Ce samedi (15h45) à Twickenham, face à l'éternel rival anglais, les Irlandais ont rendez-vous avec l'histoire.

Consécration d'une génération 

Hormis le capitaine Rory Best et l'arrière Rob Kearney - déjà présents en 2009- la génération des Sexton, Murray ou O'Mahony, pourrait succéder à celle de Brian O'Driscoll et John Hayes dans les annales du rugby irlandais et lauréats d'un Grand Chelem.  Aux leaders d'aujourd'hui, se sont greffés de jeunes talents comme le centre Gary Ringrose (23ans) ou l'ailier Jacob Stockdale (21 ans), auteur de six essais dans le Tournoi 2018. Record égalé sur une édition depuis l'arrivée de l'Italie en 2000. "Ces jeunes joueurs travaillent très dur et font un boulot incroyablement difficile", a apprécié Joe Schmidt, l'entraîneur de l'Irlande en conférence de presse d'avant match. "Cela me procurerait une satisfaction incroyable de voir ce travail gratifié". Un travail méthodique et précis pour développer un jeu pragmatique à défaut de soulever les foules. La preuve ? L'action de quarante temps de jeu qui a préparé le drop de Jonathan Sexton, offrant la victoire en France (15-13), après la sirène. Coup de pied  en ouverture de Tournoi et en fin de match,  sans lequel tout espoir de Grand Chelem se serait évanoui d'entrée. 

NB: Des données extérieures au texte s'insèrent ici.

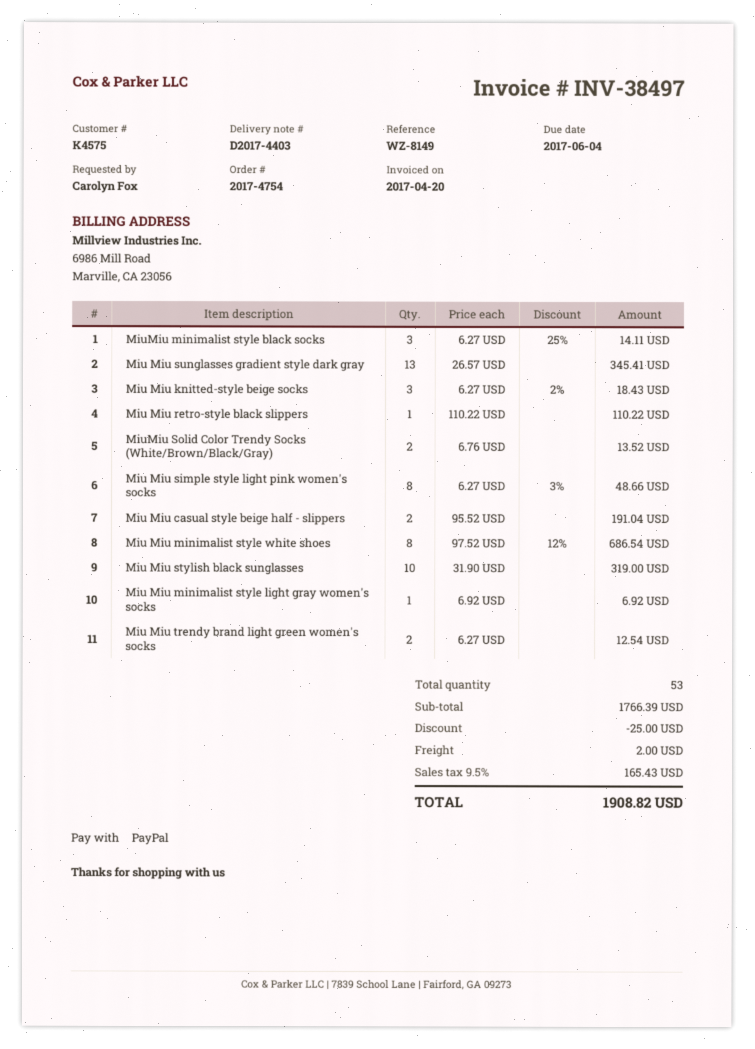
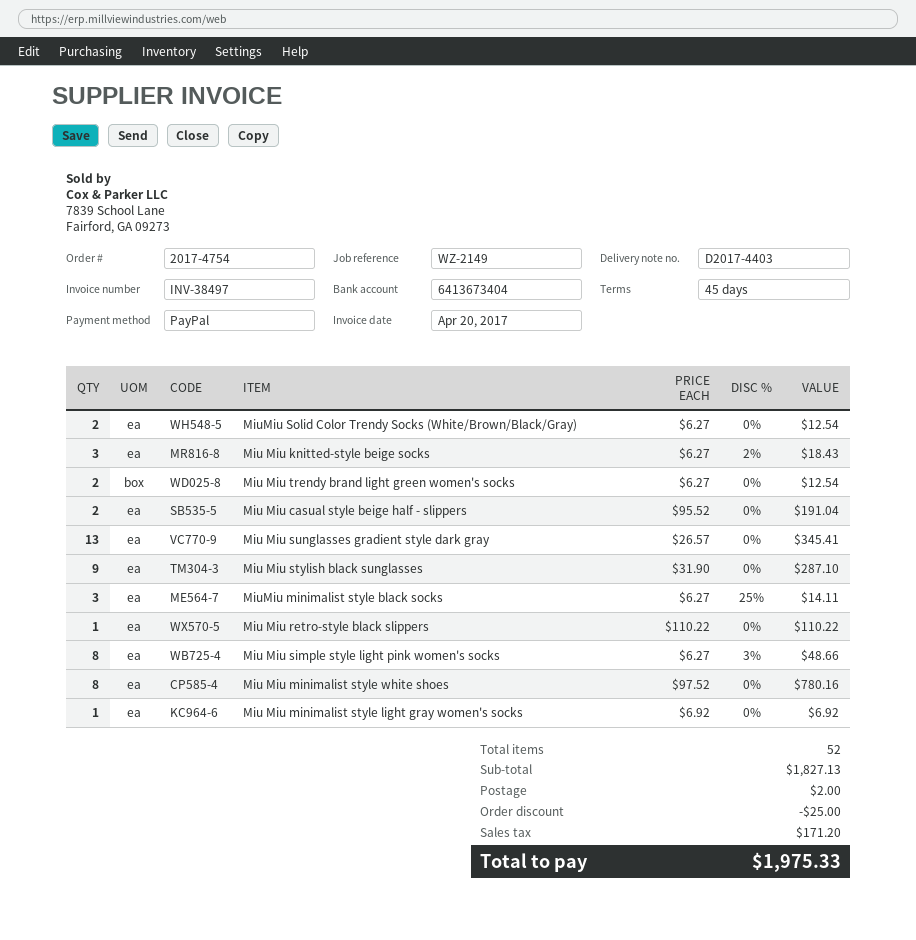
reference: WZ-8149 -> WZ-2149
MiuMiu Solid Color Trendy Socks (White/Brown/Black/Gray): 2 x 6.76 = 13.52 -> 2 x 6.27 = 12.54
Miu Miu minimalist style white shoes: 8 x 97.52 - 12% = 686.54 -> 8 x 97.52 = 780.16
Miu Miu stylish black sunglasses: 10 x 31.90 = 319.00 -> 9 x 31.90 = 287.10
total quantity: 53 -> 52
subtotal: 1766.39 -> 1827.13
tax: 165.43 -> 171.20
total: 1908.82 -> 1975.33

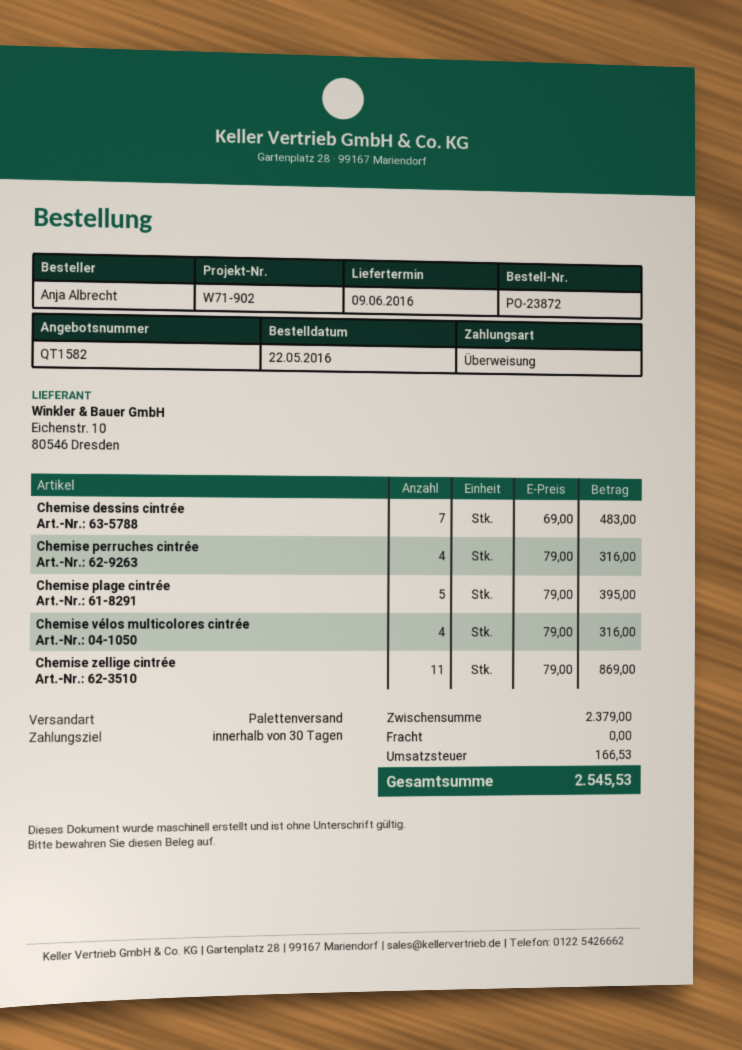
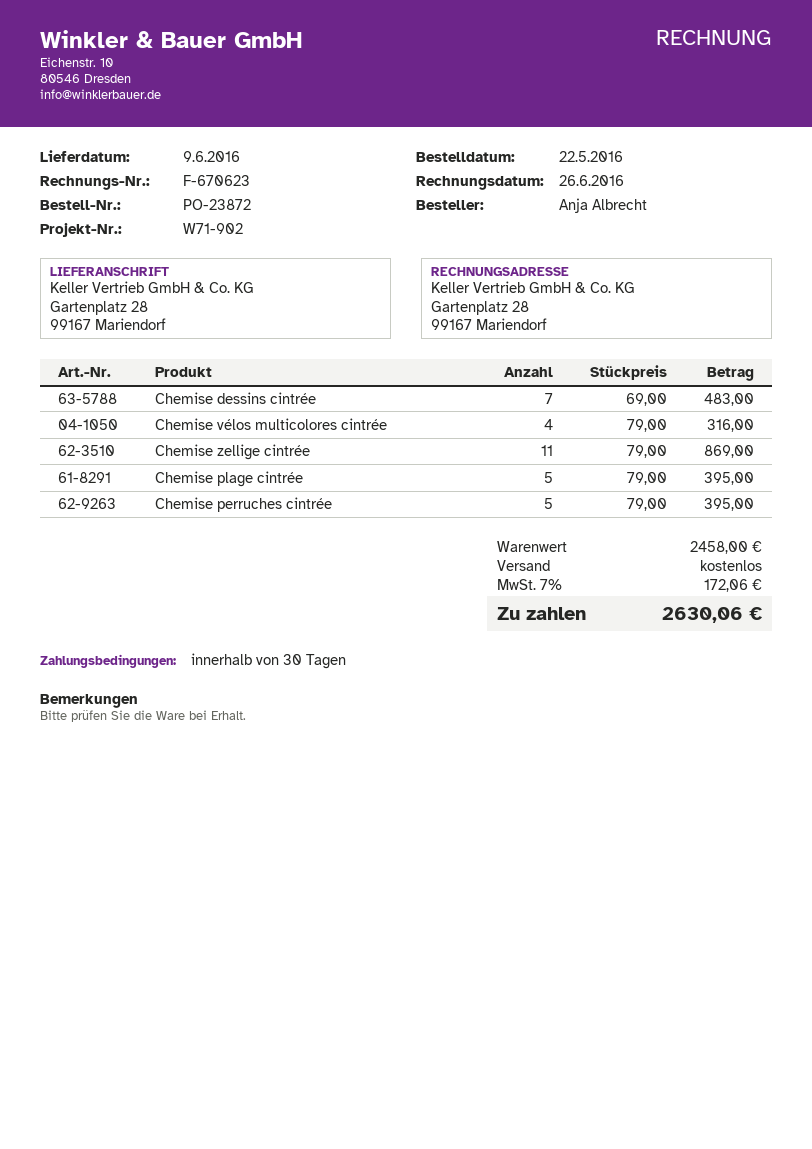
Chemise perruches cintrée: 4 x 79.00 = 316.00 -> 5 x 79.00 = 395.00
subtotal: 2379.00 -> 2458.00
tax: 166.53 -> 172.06
total: 2545.53 -> 2630.06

Twickenham comme dernier obstacle 

Mais avant de réussir ce fameux Grand-Chelem, il reste une dernière marche à gravir. Non des moindres. Twickenham. Dans son stade, l'Angleterre est invaincue depuis mars 2012 (12-19 face au Pays de Galles). En plus de cela, l'équipe d'Eddie Jones est vexée d'avoir perdu sa couronne et doit réagir après avoir chuté deux fois d'affilée (13-25 en Ecosse et 16-22 en France). Une première depuis l'arrivée, fin 2015, de l'entraîneur australien à la tête du XV de la Rose. "Deux défaites ne signifient pas que nous ne sommes plus une bonne équipe" a-t-il souligné. "Chaque bonne équipe traverse ce genre de période. C'est en fait un élément essentiel du développement d'une grande équipe. Les leçons que nous tirerons de cette situation, bien que très douloureuses, sont absolument cruciales pour l'avenir.  Ce qui compte, c'est la façon dont nous allons réagir." Voilà qui garantit aux Irlandais un défi immense.